### ACTION ITEM
Return the records that follow unaltered. Omit every picture.

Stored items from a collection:
☆ ☆ ☆
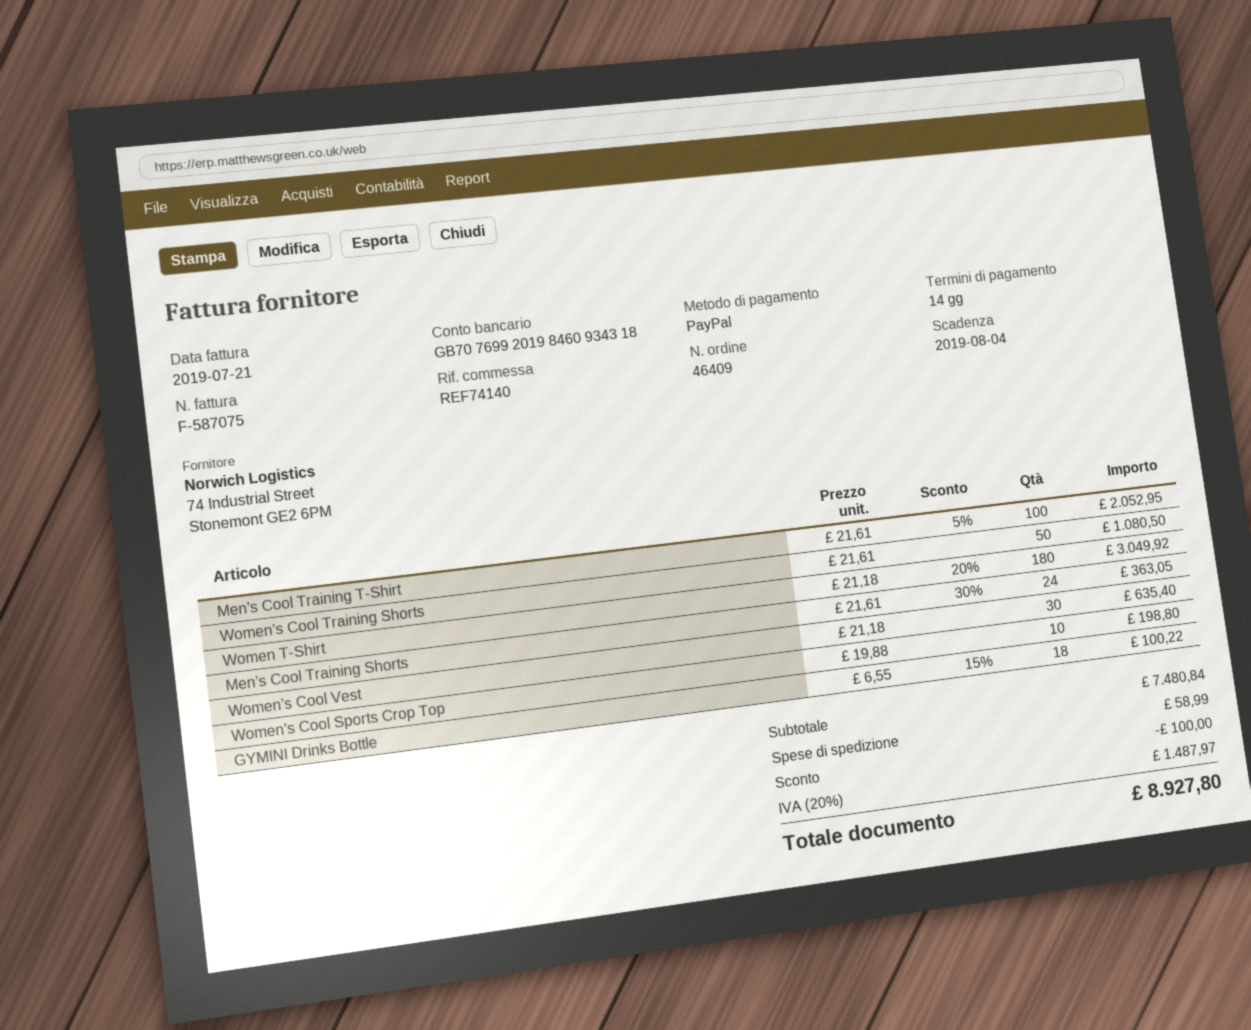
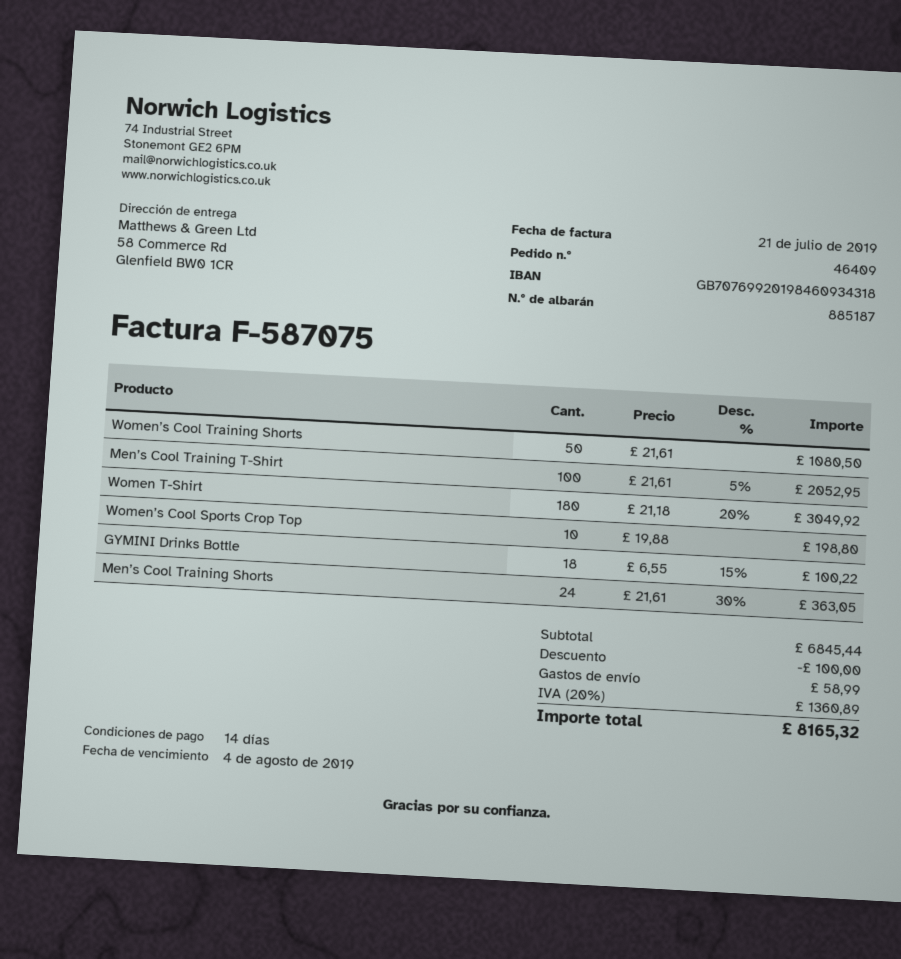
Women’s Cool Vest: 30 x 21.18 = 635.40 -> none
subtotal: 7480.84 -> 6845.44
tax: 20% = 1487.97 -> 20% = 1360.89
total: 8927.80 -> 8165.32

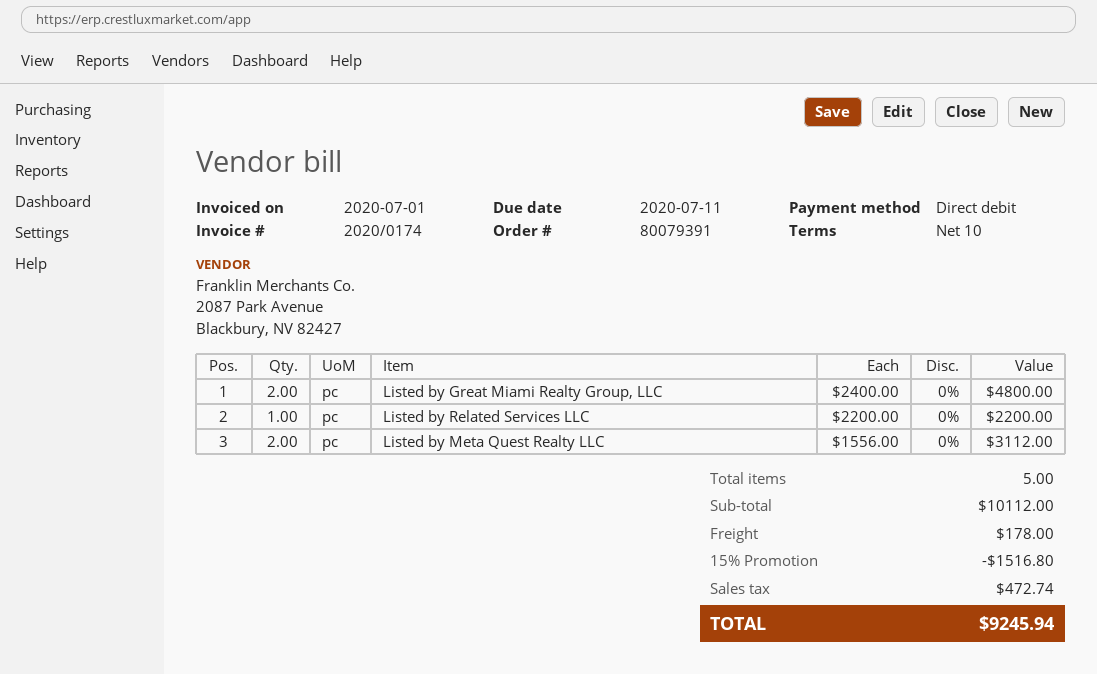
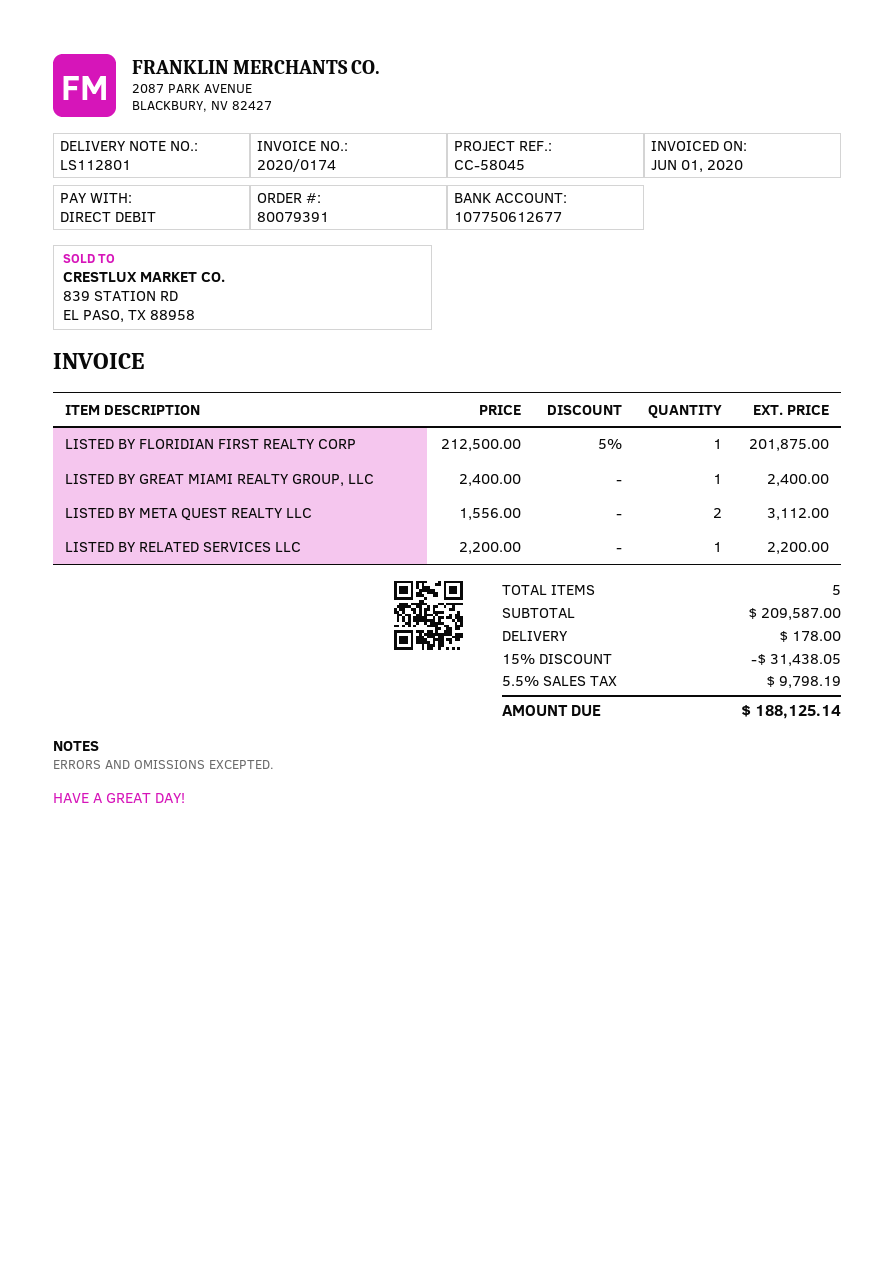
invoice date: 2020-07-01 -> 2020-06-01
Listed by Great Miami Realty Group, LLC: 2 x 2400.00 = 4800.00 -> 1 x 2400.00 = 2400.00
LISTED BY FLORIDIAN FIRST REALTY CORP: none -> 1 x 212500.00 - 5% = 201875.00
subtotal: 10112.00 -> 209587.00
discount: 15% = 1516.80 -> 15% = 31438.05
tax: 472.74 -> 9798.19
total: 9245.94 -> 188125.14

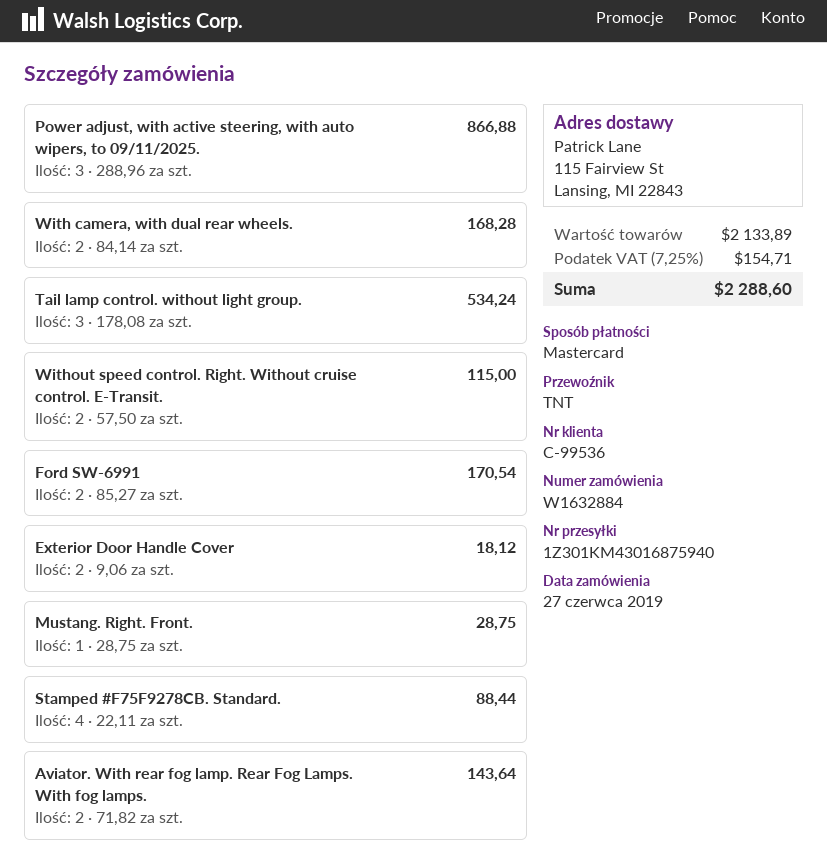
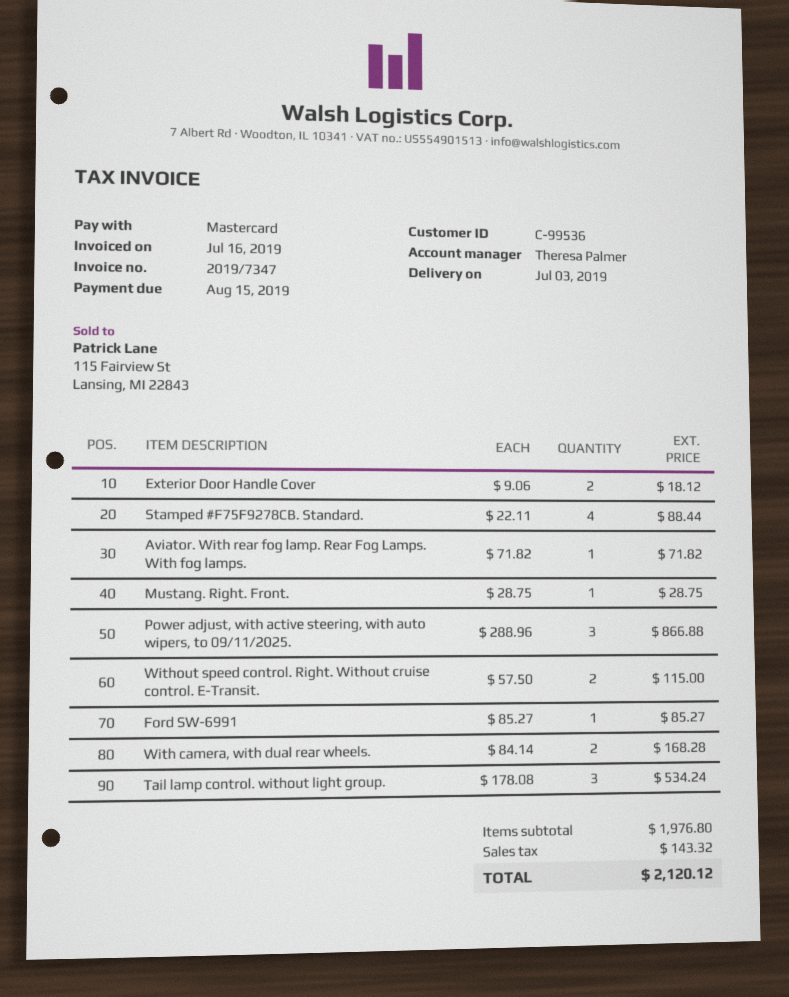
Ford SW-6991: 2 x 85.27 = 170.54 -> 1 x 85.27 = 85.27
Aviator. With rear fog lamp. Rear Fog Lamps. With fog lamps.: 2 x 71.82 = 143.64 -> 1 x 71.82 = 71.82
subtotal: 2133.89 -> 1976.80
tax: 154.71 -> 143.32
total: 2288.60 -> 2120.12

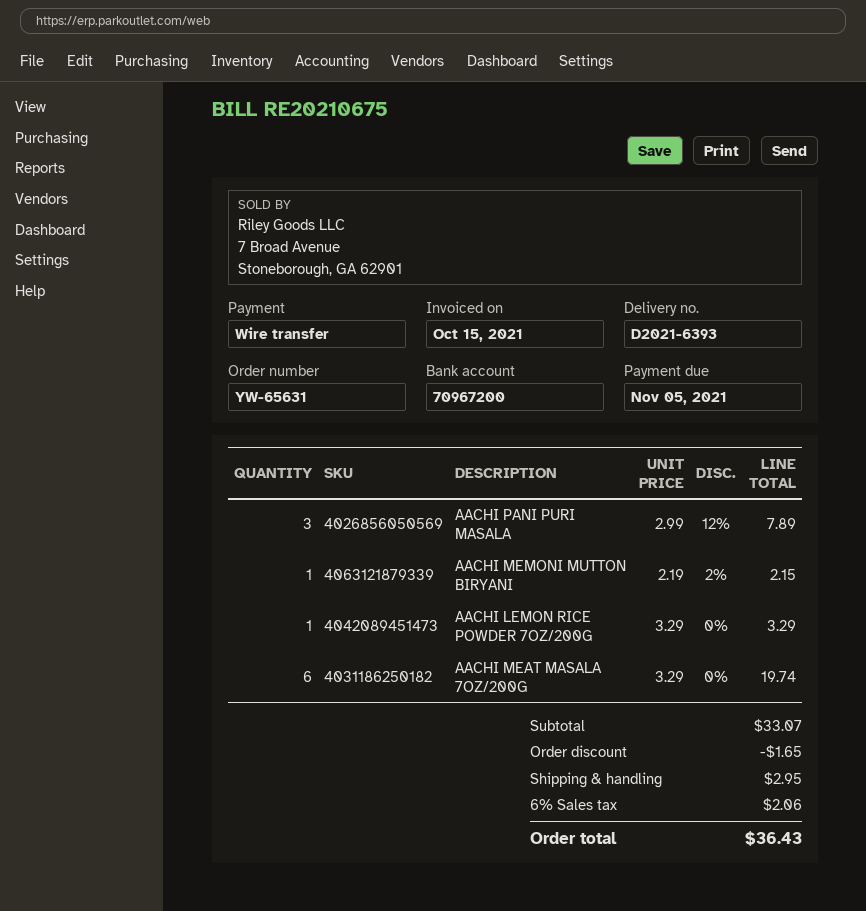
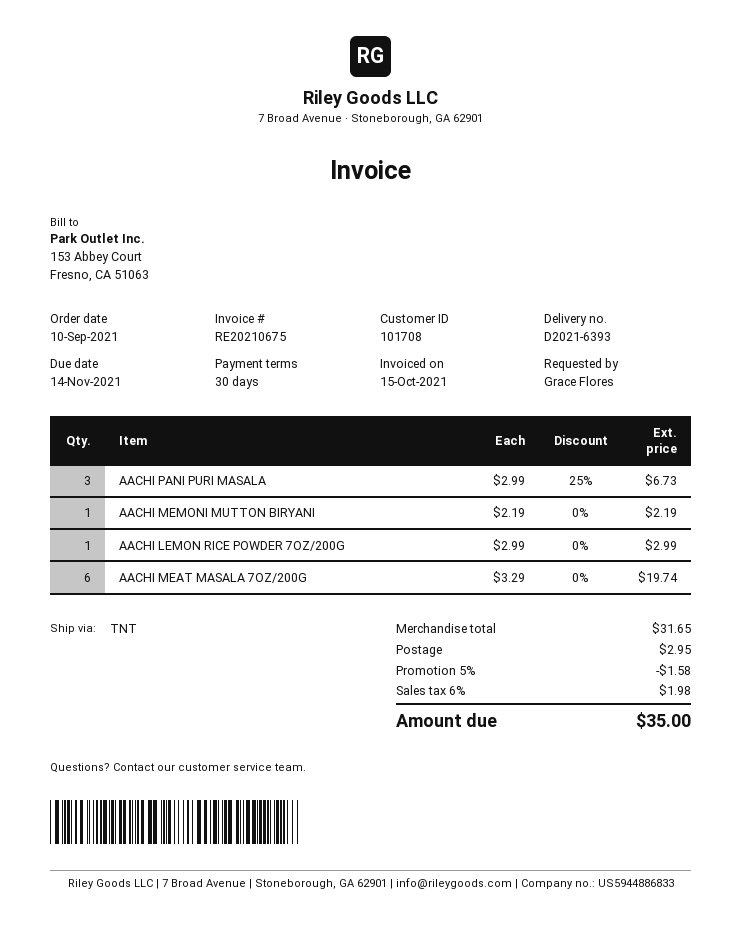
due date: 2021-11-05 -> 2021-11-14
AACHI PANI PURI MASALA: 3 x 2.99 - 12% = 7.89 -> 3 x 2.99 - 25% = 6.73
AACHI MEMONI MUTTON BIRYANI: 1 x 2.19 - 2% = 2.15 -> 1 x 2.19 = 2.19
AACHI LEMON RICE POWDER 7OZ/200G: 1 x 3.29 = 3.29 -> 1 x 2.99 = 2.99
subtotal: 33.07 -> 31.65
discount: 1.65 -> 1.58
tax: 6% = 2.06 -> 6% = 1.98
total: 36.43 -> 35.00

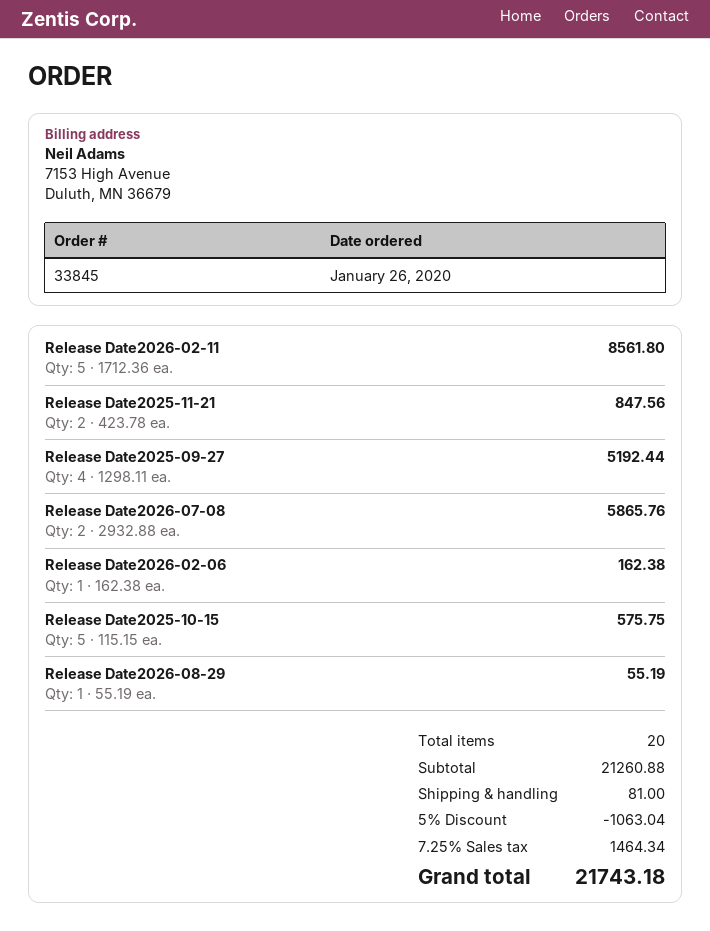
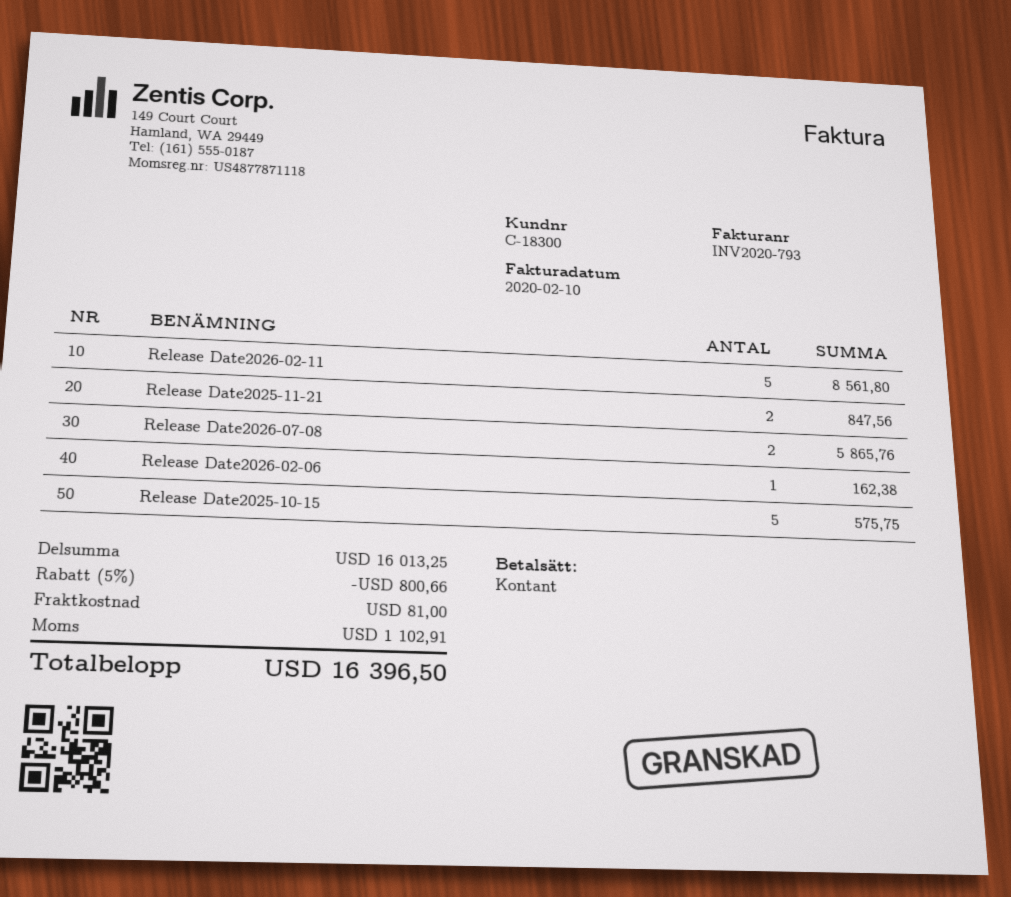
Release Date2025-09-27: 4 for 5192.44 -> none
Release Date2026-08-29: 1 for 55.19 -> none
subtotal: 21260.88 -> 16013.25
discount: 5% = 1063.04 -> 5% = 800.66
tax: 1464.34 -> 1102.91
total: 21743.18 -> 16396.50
☆ ☆ ☆
### SOLUTION FOR THIS TASK
Women’s Cool Vest: 30 x 21.18 = 635.40 -> none
subtotal: 7480.84 -> 6845.44
tax: 20% = 1487.97 -> 20% = 1360.89
total: 8927.80 -> 8165.32

invoice date: 2020-07-01 -> 2020-06-01
Listed by Great Miami Realty Group, LLC: 2 x 2400.00 = 4800.00 -> 1 x 2400.00 = 2400.00
LISTED BY FLORIDIAN FIRST REALTY CORP: none -> 1 x 212500.00 - 5% = 201875.00
subtotal: 10112.00 -> 209587.00
discount: 15% = 1516.80 -> 15% = 31438.05
tax: 472.74 -> 9798.19
total: 9245.94 -> 188125.14

Ford SW-6991: 2 x 85.27 = 170.54 -> 1 x 85.27 = 85.27
Aviator. With rear fog lamp. Rear Fog Lamps. With fog lamps.: 2 x 71.82 = 143.64 -> 1 x 71.82 = 71.82
subtotal: 2133.89 -> 1976.80
tax: 154.71 -> 143.32
total: 2288.60 -> 2120.12

due date: 2021-11-05 -> 2021-11-14
AACHI PANI PURI MASALA: 3 x 2.99 - 12% = 7.89 -> 3 x 2.99 - 25% = 6.73
AACHI MEMONI MUTTON BIRYANI: 1 x 2.19 - 2% = 2.15 -> 1 x 2.19 = 2.19
AACHI LEMON RICE POWDER 7OZ/200G: 1 x 3.29 = 3.29 -> 1 x 2.99 = 2.99
subtotal: 33.07 -> 31.65
discount: 1.65 -> 1.58
tax: 6% = 2.06 -> 6% = 1.98
total: 36.43 -> 35.00

Release Date2025-09-27: 4 for 5192.44 -> none
Release Date2026-08-29: 1 for 55.19 -> none
subtotal: 21260.88 -> 16013.25
discount: 5% = 1063.04 -> 5% = 800.66
tax: 1464.34 -> 1102.91
total: 21743.18 -> 16396.50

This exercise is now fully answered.